● **What the task asks**: Please copy, exactly as they appear below, the lines from the one containing "reference: UW-3679 -> UW-6379" through the one containing "V0101038 Elektrický vyhrievaný".

** Opening Given information block **

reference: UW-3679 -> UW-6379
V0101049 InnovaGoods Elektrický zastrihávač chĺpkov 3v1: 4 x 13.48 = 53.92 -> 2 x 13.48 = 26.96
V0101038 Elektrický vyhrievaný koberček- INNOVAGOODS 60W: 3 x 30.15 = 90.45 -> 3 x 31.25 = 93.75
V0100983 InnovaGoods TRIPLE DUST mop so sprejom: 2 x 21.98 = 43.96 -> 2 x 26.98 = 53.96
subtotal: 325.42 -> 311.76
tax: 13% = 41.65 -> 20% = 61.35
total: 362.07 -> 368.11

** Closing Given information block **
** Opening Given information block **

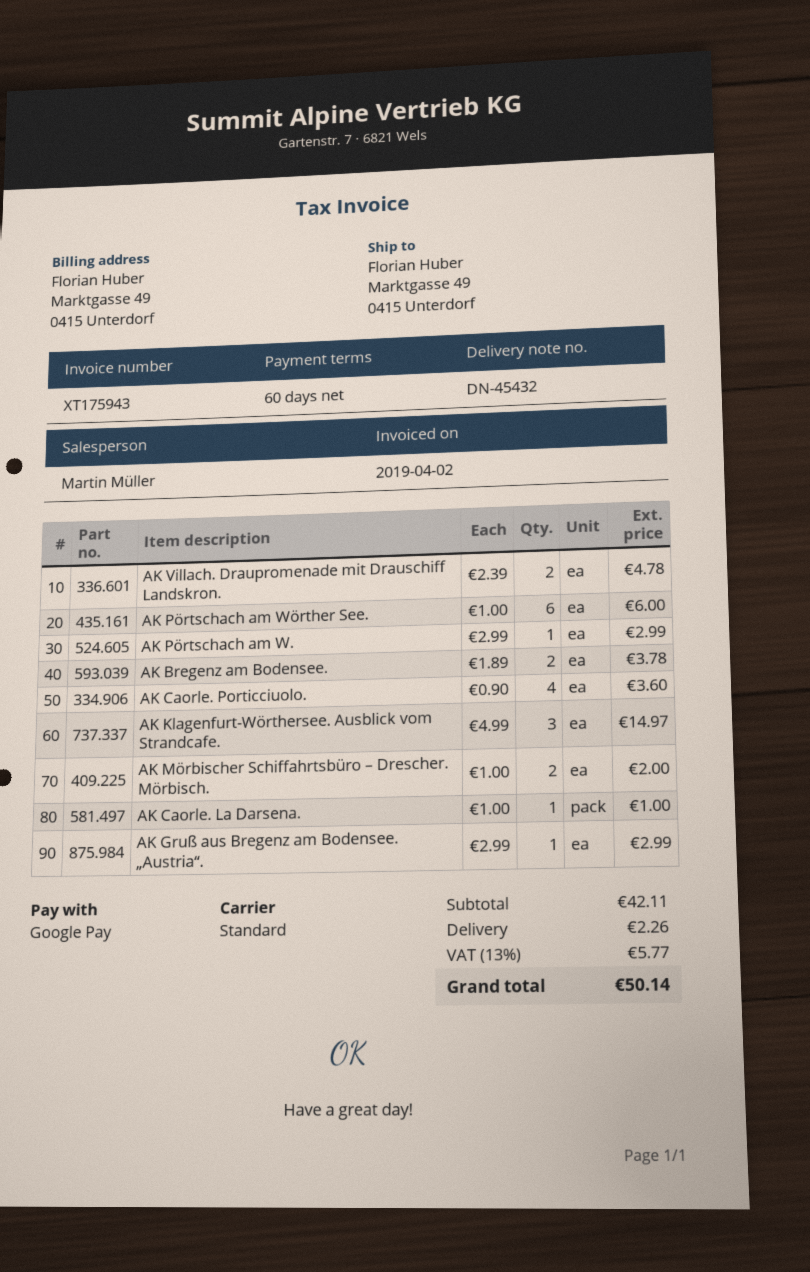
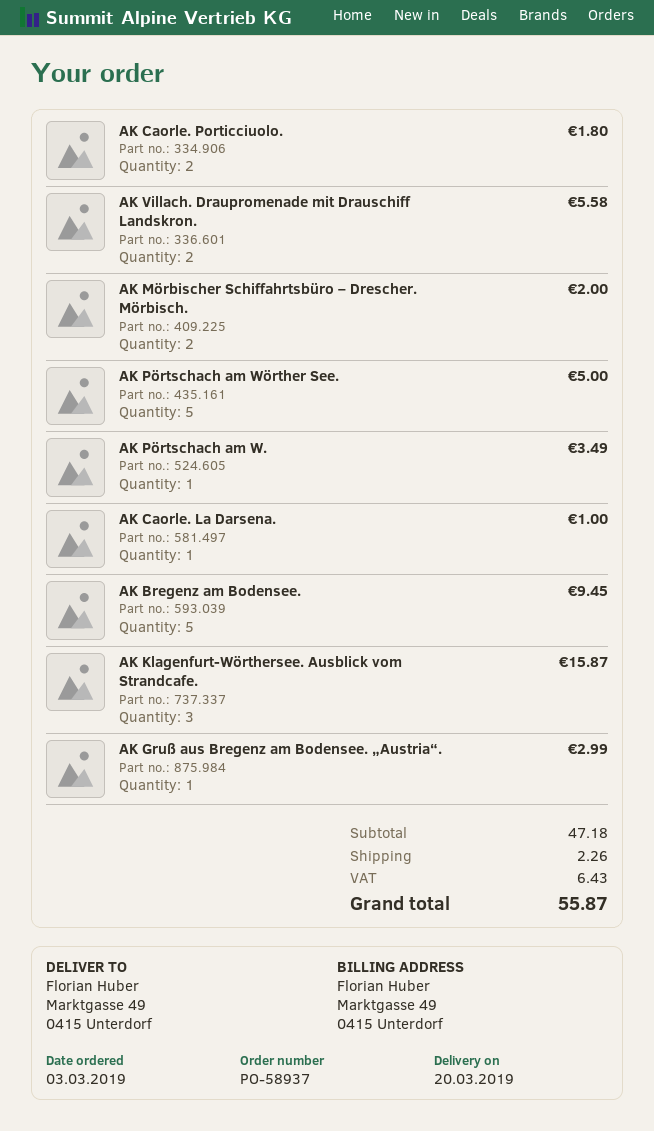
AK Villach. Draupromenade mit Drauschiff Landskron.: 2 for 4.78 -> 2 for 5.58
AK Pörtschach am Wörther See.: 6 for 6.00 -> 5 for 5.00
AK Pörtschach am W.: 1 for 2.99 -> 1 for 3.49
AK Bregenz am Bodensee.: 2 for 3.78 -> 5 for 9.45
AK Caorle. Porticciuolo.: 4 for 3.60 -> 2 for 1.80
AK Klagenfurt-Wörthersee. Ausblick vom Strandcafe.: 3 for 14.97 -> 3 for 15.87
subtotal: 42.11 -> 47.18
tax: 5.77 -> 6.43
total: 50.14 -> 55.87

** Closing Given information block **

● **Answer to this exercise**:
reference: UW-3679 -> UW-6379
V0101049 InnovaGoods Elektrický zastrihávač chĺpkov 3v1: 4 x 13.48 = 53.92 -> 2 x 13.48 = 26.96
V0101038 Elektrický vyhrievaný koberček- INNOVAGOODS 60W: 3 x 30.15 = 90.45 -> 3 x 31.25 = 93.75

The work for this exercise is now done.